## What the task requires
Your answer needs to include each line of the records in which the string "basic" can be found.

## Material provided
....

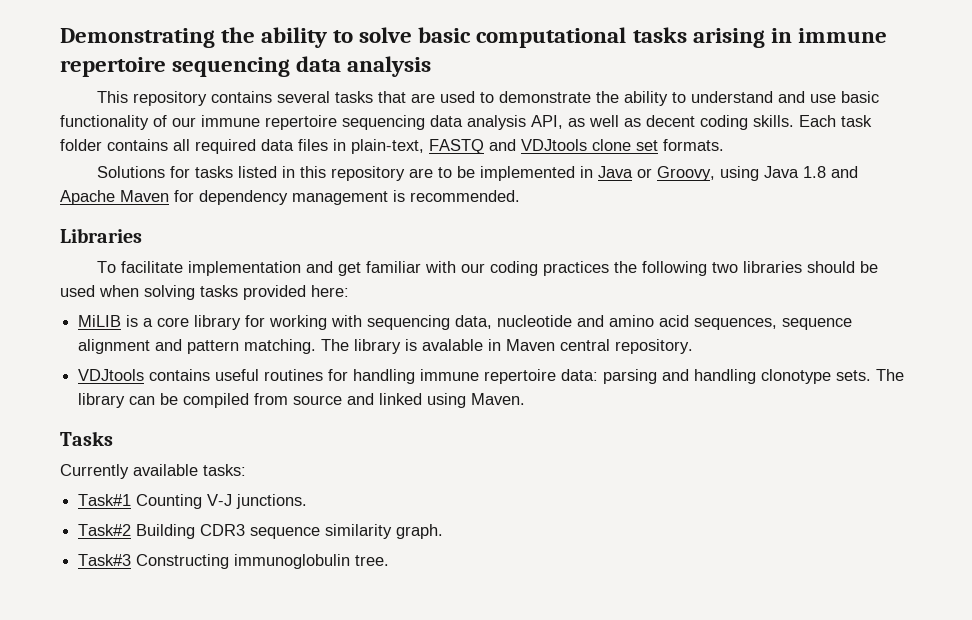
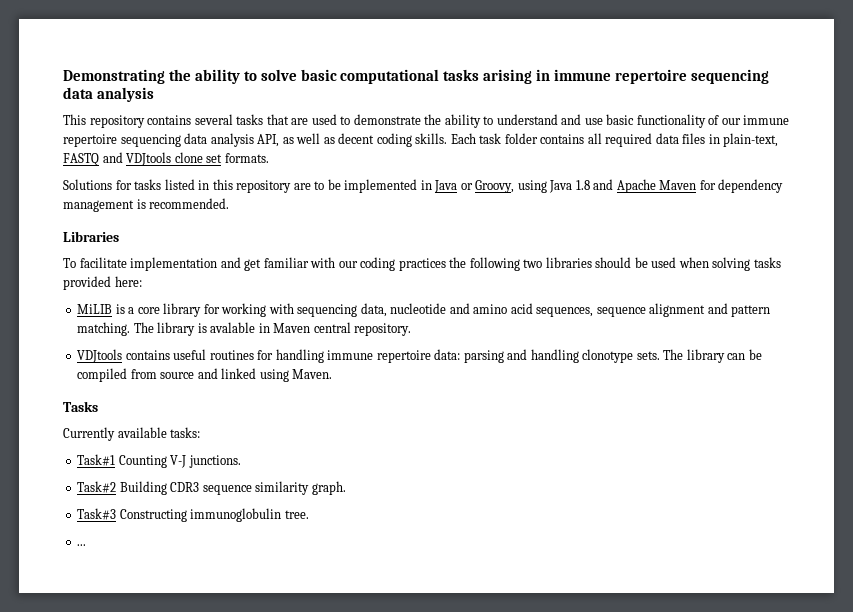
+ ...

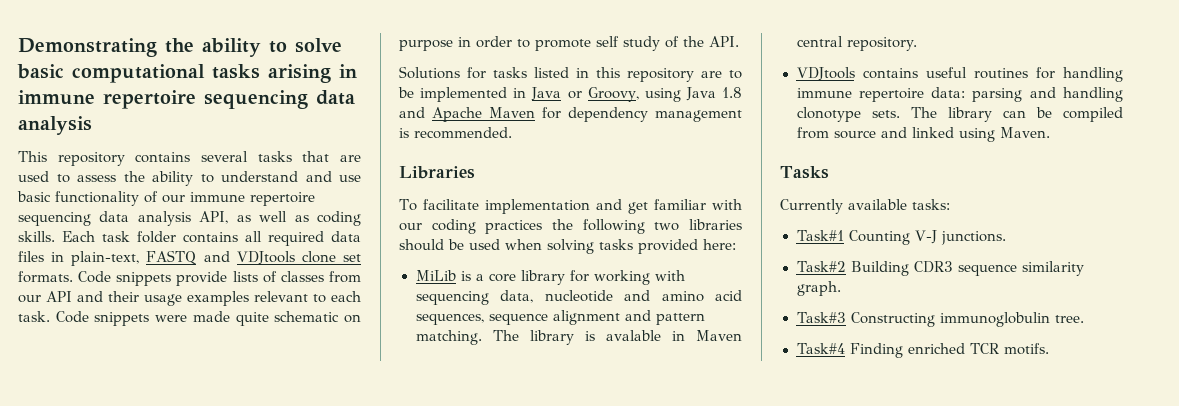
- This repository contains several tasks that are used to demonstrate the ability to understand and use basic functionality of our immune repertoire sequencing data analysis API, as well as decent coding skills.
+ This repository contains several tasks that are used to assess the ability to understand and use basic functionality of our immune repertoire sequencing data analysis API, as well as coding skills.
+ Code snippets provide lists of classes from our API and their usage examples relevant to each task. Code snippets were made quite schematic on purpose in order to promote self study of the API.
- MiLIB is a core library for working with sequencing data, nucleotide and amino acid sequences, sequence alignment and pattern matching.
+ MiLib is a core library for working with sequencing data, nucleotide and amino acid sequences, sequence alignment and pattern matching.
- ...
+ Task#4 Finding enriched TCR motifs.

....

## Output below
- This repository contains several tasks that are used to demonstrate the ability to understand and use basic functionality of our immune repertoire sequencing data analysis API, as well as decent coding skills.
+ This repository contains several tasks that are used to assess the ability to understand and use basic functionality of our immune repertoire sequencing data analysis API, as well as coding skills.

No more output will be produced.